Recommended by: Darla at Books and other thoughts
Many spoilers to follow, but you can probably guess them while you’re reading anyway.
City of Bones is all about a girl called Clary who witnesses a most unpleasant murder and gets drawn into the wild and wacky world of demon-slaying. Turns out her mother used to be a demon-slaying badass chick, but left that life to pursue normalcy as a single mum. Clary has a steamy crush on one of the demon-hunters, Jace, and they have banter and sexual tension; there’s a wicked guy called Valentine (it was hardcore with the three-syllable names in this book, incidentally: Jocelyn, Clarissa, Jonathan Christopher, Isabelle, Valentine, Lucian. Damn. Apparently in the world of demon-slaying you must have a three-syllable name or be doomed to blandness.) who wants to murder children and rid the world of even the niceish half-demon hybrids like werewolves and vampires; and the quiet, sensitive (two-syllable name) guy is gay.
I don’t know if this was the most predictable book of all time, or if I was seriously clever while reading it. I think it was a fairly predictable book and I was a teeny bit clever while reading it. Because I guessed every single plot point in this whole entire book. And with a sense of dismay and resignation at the inevitability of it all. It was like this one time I was taking a practice GRE English Subject test for fun (don’t judge), and there was a section where you had to say what book each passage came from, right? I looked down at one passage and saw the word “swain”, and I immediately felt very resigned and thought, “Oh, Lycidas.” I don’t know why (though I was quite right) I should have known this, particularly from the word swain, since I read Lycidas once two years ago and thought it was tiresome.
Well, City of Bones was much like that. Like when nobody said anything about Jace’s real name? I was all, Oh, he’s her brother. J.C. Cute, and could not one bit support their romance because I was too busy being squiffed out by how dismayed they were going to feel upon discovering they were siblings. And when Hodge told her about his curse, being confined to the Institute? I knew straight away he was a vile betrayer. And when I got to the bit at the end where it’s revealed that Valentine is Jace’s and Clary’s father, I sort of thought, Well, yeah, we’ve known that all along. But then I glanced back through the book and realized that no, we hadn’t.
Never mind all that. Here is the strange bit. Clary has a substitute father-figure called Luke, and she’s eavesdropping on a conversation Luke’s having with the bad guys, and they call him Lucian. I immediately thought, Oh, okay, he’s a werewolf then. Which, you know, as a deductive process – that doesn’t make any sense. They’d hardly mentioned werewolves at all up to that point, there hadn’t been any clever hints about the full moon, yet indeed it proved that he was a werewolf. I did a mental census in my head of Lucians I can think of, and here are the results:
Lucian the Greek satirist. I don’t know anything about him except he did satire and was from Assyria or Akkadia or something else with an A. I never took Greek, so if he wrote about werewolves, I don’t know about it.
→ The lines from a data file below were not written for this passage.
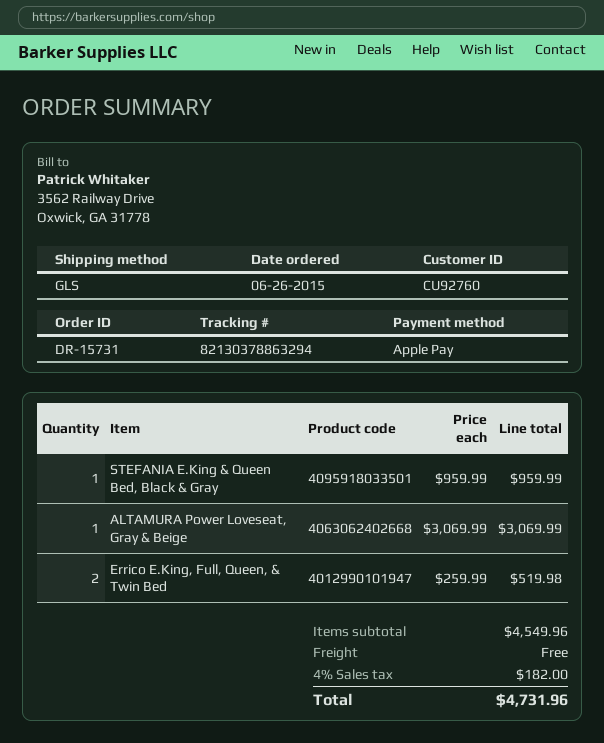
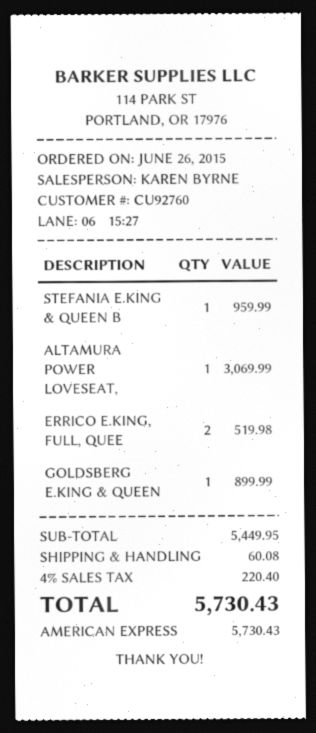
payment method: Apple Pay -> American Express
GOLDSBERG E.KING & QUEEN: none -> 1 for 899.99
subtotal: 4549.96 -> 5449.95
shipping: 0.00 -> 60.08
tax: 4% = 182.00 -> 4% = 220.40
total: 4731.96 -> 5730.43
Lucien the librarian from The Sandman. Nothing there. Man doesn’t look a bit like a wolf.
Lucian Holland, son of Merlin Holland, son of Vyvyan (yes, really – that’s what happens when Oscar Wilde gets to name you; the other kid was named Cyril) Holland, younger son of Oscar Wilde. This one seems the most likely for associations, to be honest, since I forgot the librarian’s name was Lucien until I was buying books online yesterday evening, and since I have never read the Greek satirist. Evidently my brain believes that Oscar Wilde’s great-grandson is a werewolf. Who knew?
City of Bones wasn’t terrible. It wasn’t well-written, and the story wasn’t very original, but it was interesting enough for me to either get the next two out of the library any time I happen to see them there, or to read their Wikipedia entries to find out what happens. Possibly both. And it was funny in bits, but not that funny. So oh well.
As a sidenote, I was enchanted when Clary made reference to a button she had that said Still Not King – I remember those! Turns out it’s the same woman – she wrote the Very Secret Diaries and now City of Bones. Thinking about the Very Secret Diaries snaps me right back to high school, when all those movies were just coming out, and how tim found that thing about Legolas Greenleaf, he da man, and made it into a haiku:
When you ask “Who da
man?” I say wit’ conviction,
“Legolas da man.”
And how we all went to see Fellowship in a massive group and my friend cried and cried and cried and cried after Boromir’s death, and I felt concerned that her wracking sobs were preventing her from enjoying the touching Frodo-Sam scene, so I whispered a number of consoling things about what a jerk Boromir was anyway and how we would assuredly see him in flashbacks, before she managed to convey to me through her tears that she was weeping hysterically for joy at Frodo and Sam’s beautiful friendship. And how Nezabeth and I watched this one bit of the Fellowship extras DVD every time we felt depressed about our Logic homework, this one bit where Viggo Mortensen told a story about his boat and the body double for Frodo.
Mm. Nostalgia.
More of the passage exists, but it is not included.